- _Instructions to follow_
Nothing but the lines from the line with "OpenMemory by CaviraOSS" to the end of the records below should appear in the answer, each exactly as given.

Structured diff data
────────────────────────────────────────

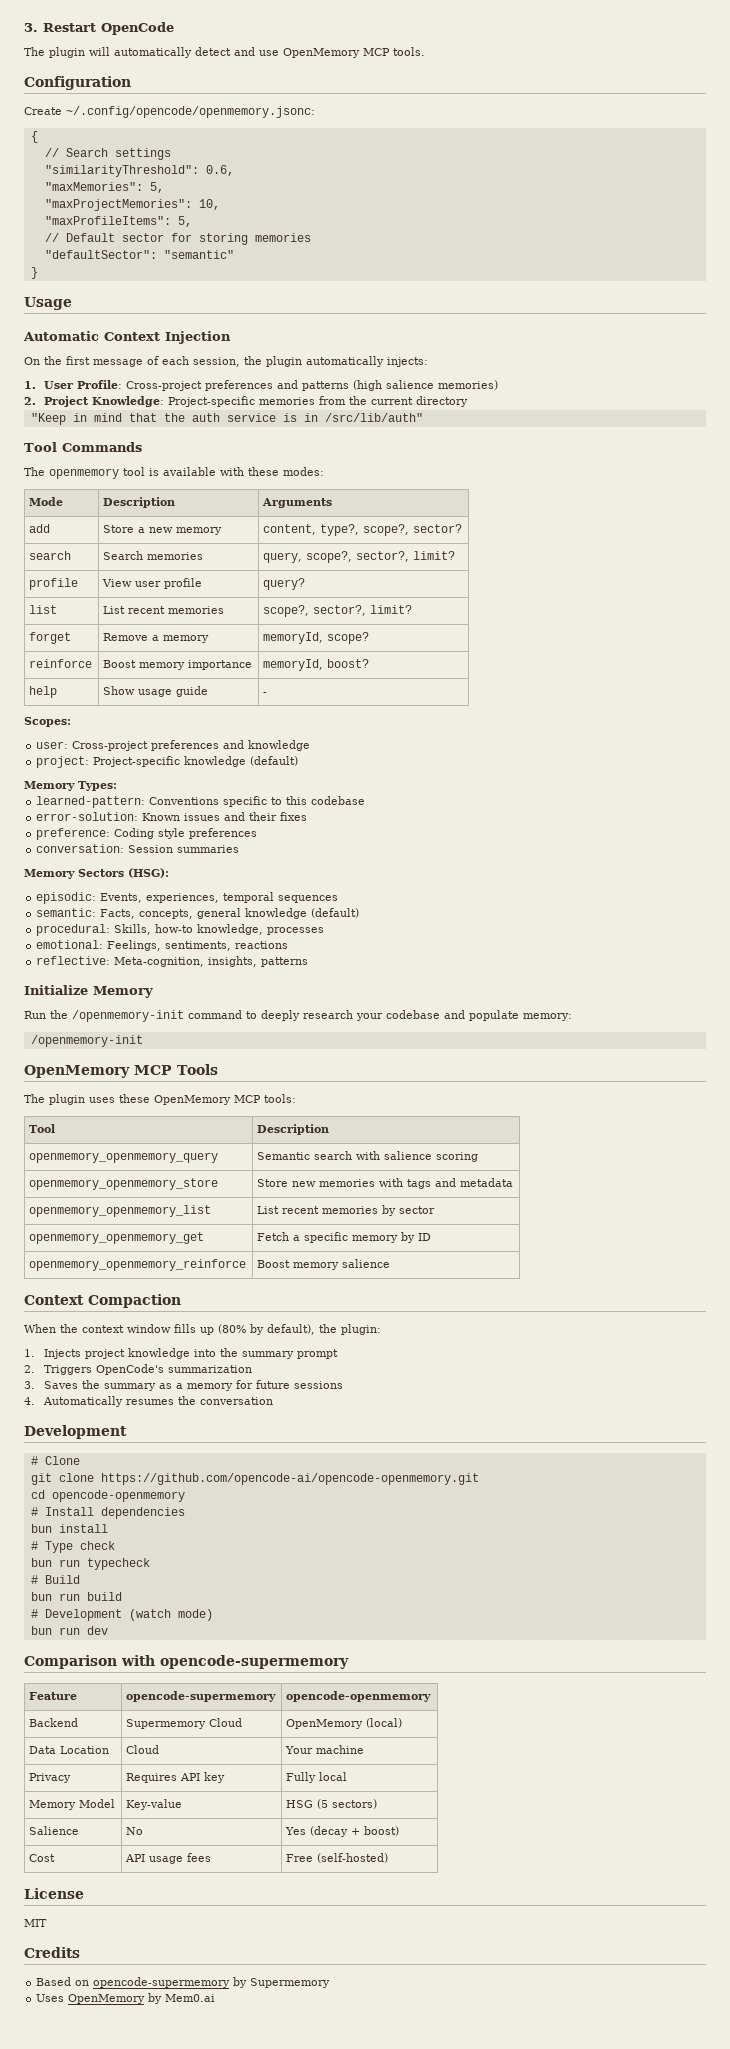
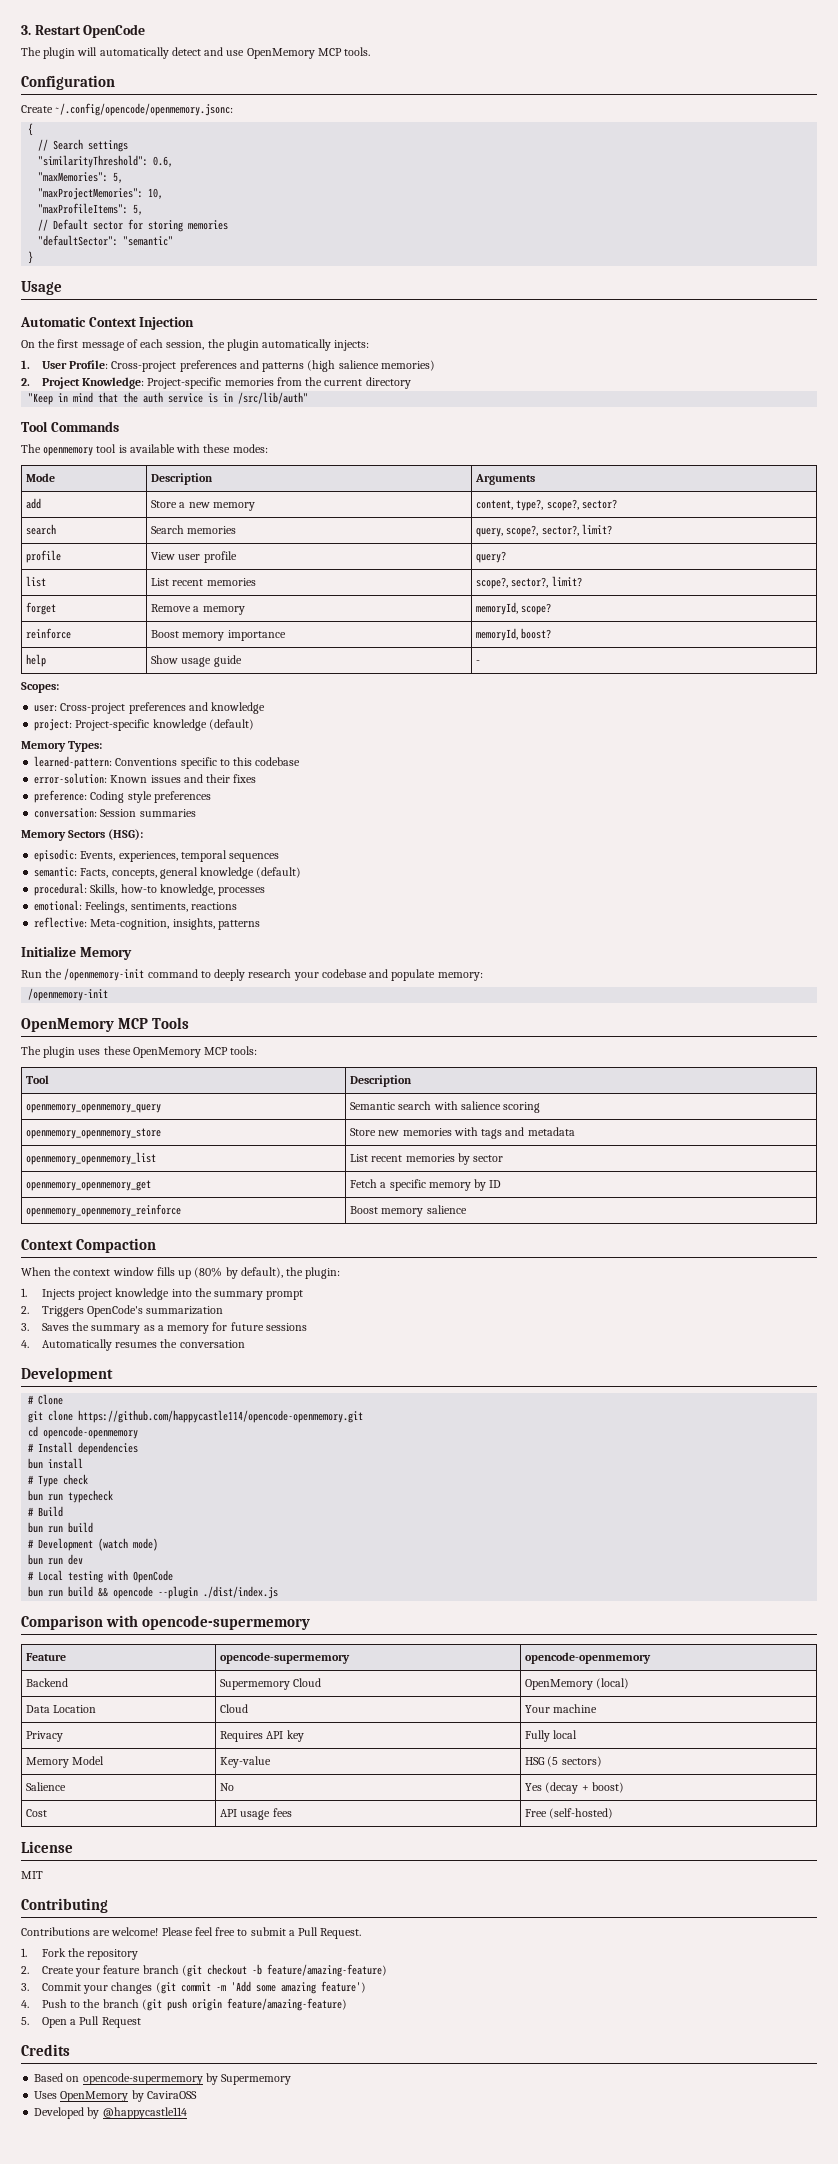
- git clone https://github.com/opencode-ai/opencode-openmemory.git
+ git clone https://github.com/happycastle114/opencode-openmemory.git
+ # Local testing with OpenCode
+ bun run build && opencode --plugin ./dist/index.js
+ Contributing
+ Contributions are welcome! Please feel free to submit a Pull Request.
+ 1. Fork the repository
+ 2. Create your feature branch (git checkout -b feature/amazing-feature)
+ 3. Commit your changes (git commit -m 'Add some amazing feature')
+ 4. Push to the branch (git push origin feature/amazing-feature)
+ 5. Open a Pull Request
- Uses OpenMemory by Mem0.ai
+ Uses OpenMemory by CaviraOSS
+ Developed by @happycastle114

────────────────────────────────────────

- _Exercise solution_
+ Uses OpenMemory by CaviraOSS
+ Developed by @happycastle114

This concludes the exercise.